●靴も服も浮力体になる「浮いて待て」とは?

 水難学会が提唱する「浮いて待て」とは、水に落ちた、あるいは流された時に「あおむけになって背浮きをし、ぷかぷか浮いたまま救助が来るまで待つ」という方法だ。

「人間は肺という自前の“浮き袋”を持っているので、水に落ちてもじたばたせずに息をいったん止めて身体の力を抜くと、誰でも自然に身体の2%が浮きます」

 その2%を鼻と口に割り当てて水面上に出し、素早く息を吸って肺に空気をためてからしばらくがまんし、苦しくなったら素早く吐いて吸い、をくり返していれば救助が到着するまでがんばることができる。逆に大声で助けを呼んで浮き袋(肺)の空気を吐き出したり、腕を水面から上げて貴重な2%を費やしたりしてしまうと鼻と口が水面下に沈み、溺れる可能性が高くなるのだ。

 しかし、水難事故は「水泳中」に起こるとは限らない。むしろ川遊びや磯遊び、釣りなど着衣の時に起こるケースが多い。服や靴を身につけたまま水に落ちてしまったら、水を吸った服の重さで沈んでしまわないのだろうか。

「まず、服を着ていたら溺れる、という思い込みを捨ててください」と斎藤会長は言う。
実は一般の“常識”に反して、服と靴は「浮力体(水に浮きやすいもの)」になる。特に軽量化された今時のスニーカーやサンダルは、発泡ウレタン樹脂が使われているので簡単に水に浮く。つまり、靴を履いていた方が体は浮きやすいのだ。

「人間は下半身が重いので、水に引きずり込まれるように脚から沈みます。しかし、靴の浮力で脚が浮くことにより、楽に背浮きのまま水面に浮いていられるのです」

 ただし、ゴム素材の靴は沈むので注意が必要だという。水辺に遊びに行く前に、バケツに水を張って靴を浮かべてみるといいかもしれない。長靴も開口部から水が入り込むので避けた方がいいだろう。とにかく軽い靴を履いていくこと。ここが案外、生死の境目になるかもしれない。
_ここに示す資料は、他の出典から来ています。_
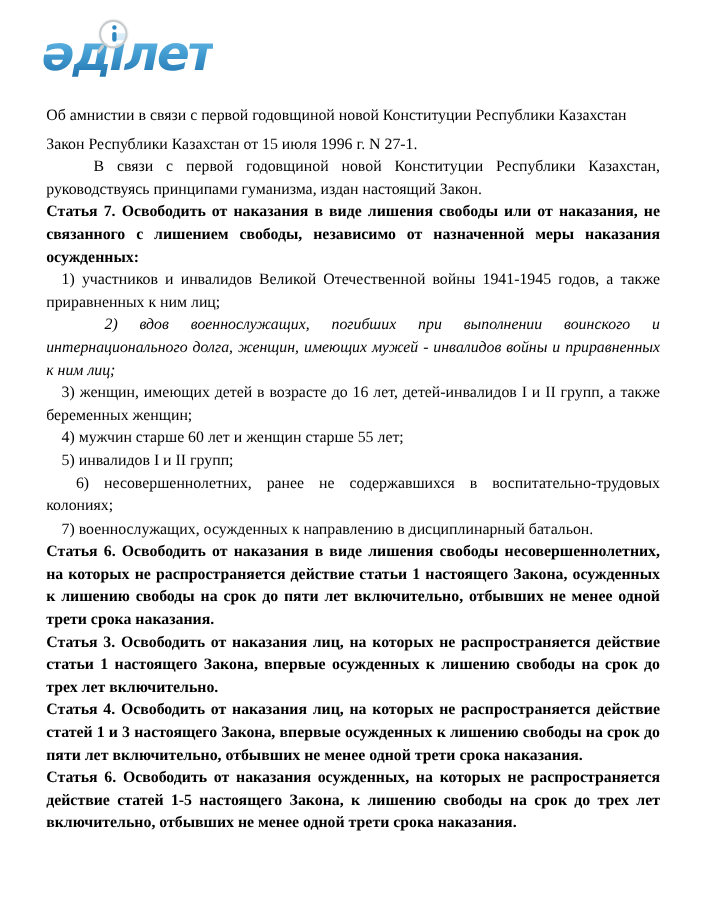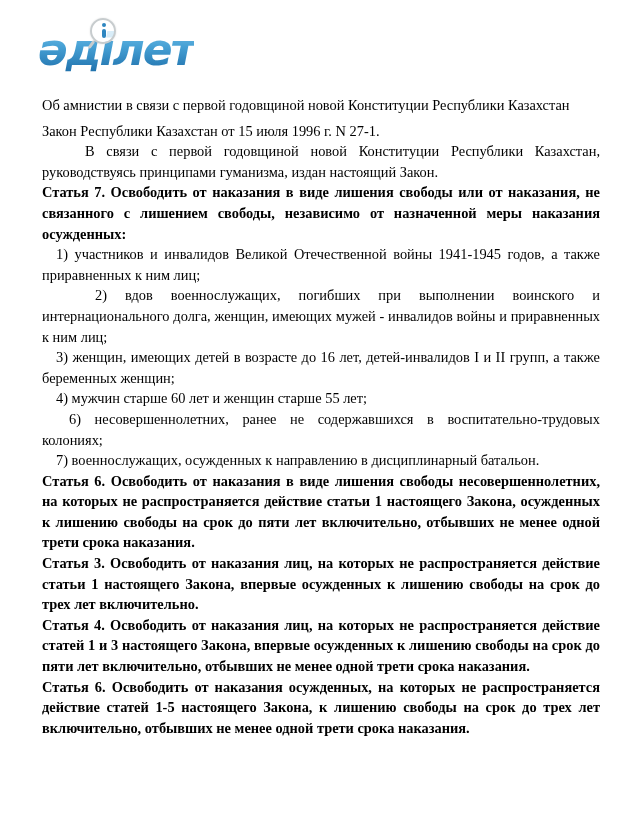"2) вдов военнослужащих, погибших при" .indent-large { font-style: none -> italic }
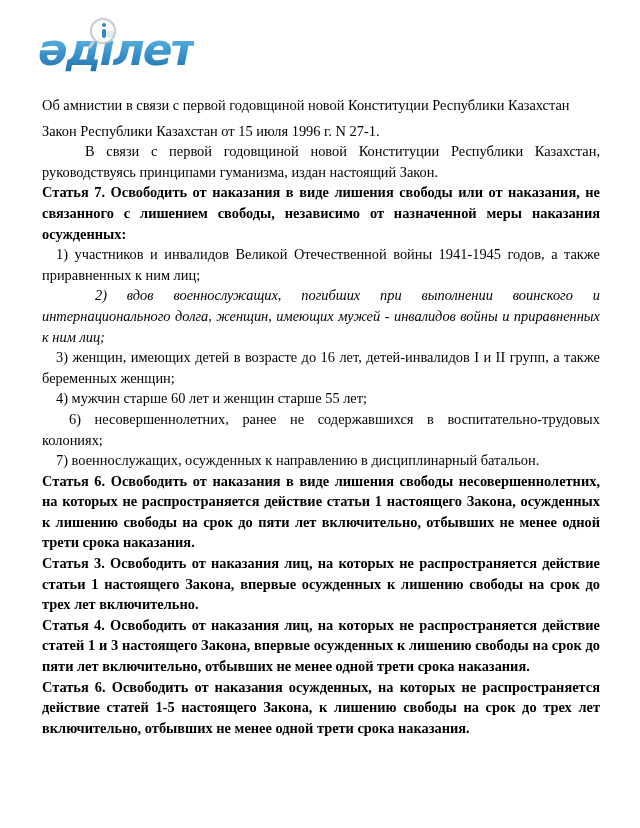"5) инвалидов I и II" p.indent-small { html: none -> <p>5) инвалидов I и II групп;</p> }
 では、服の生地は水を吸い込んでしまわないのだろうか。「水面に対して体が垂直になってしまうと、首周りから空気が押しだされて沈んでしまいますが、背浮きの状態を保つことで洋服も即席の浮き袋になります」

 なまじ「服を着たままでは溺れる」という恐怖心でもがくほど、身体と服の隙間に潜んでいた空気が抜けて沈んでしまうのだという。

「重ね着や厚着をしていた方が空気の層が何重にもあるので、助かりやすいのですよ」

 実際、東日本大震災では空気を多く含むダウンジャケットを着ていた方が、津波からの生還率が高かったという記録がある。浮力体になった以外に、冬の水難につきものの低体温症を防いだためだろう。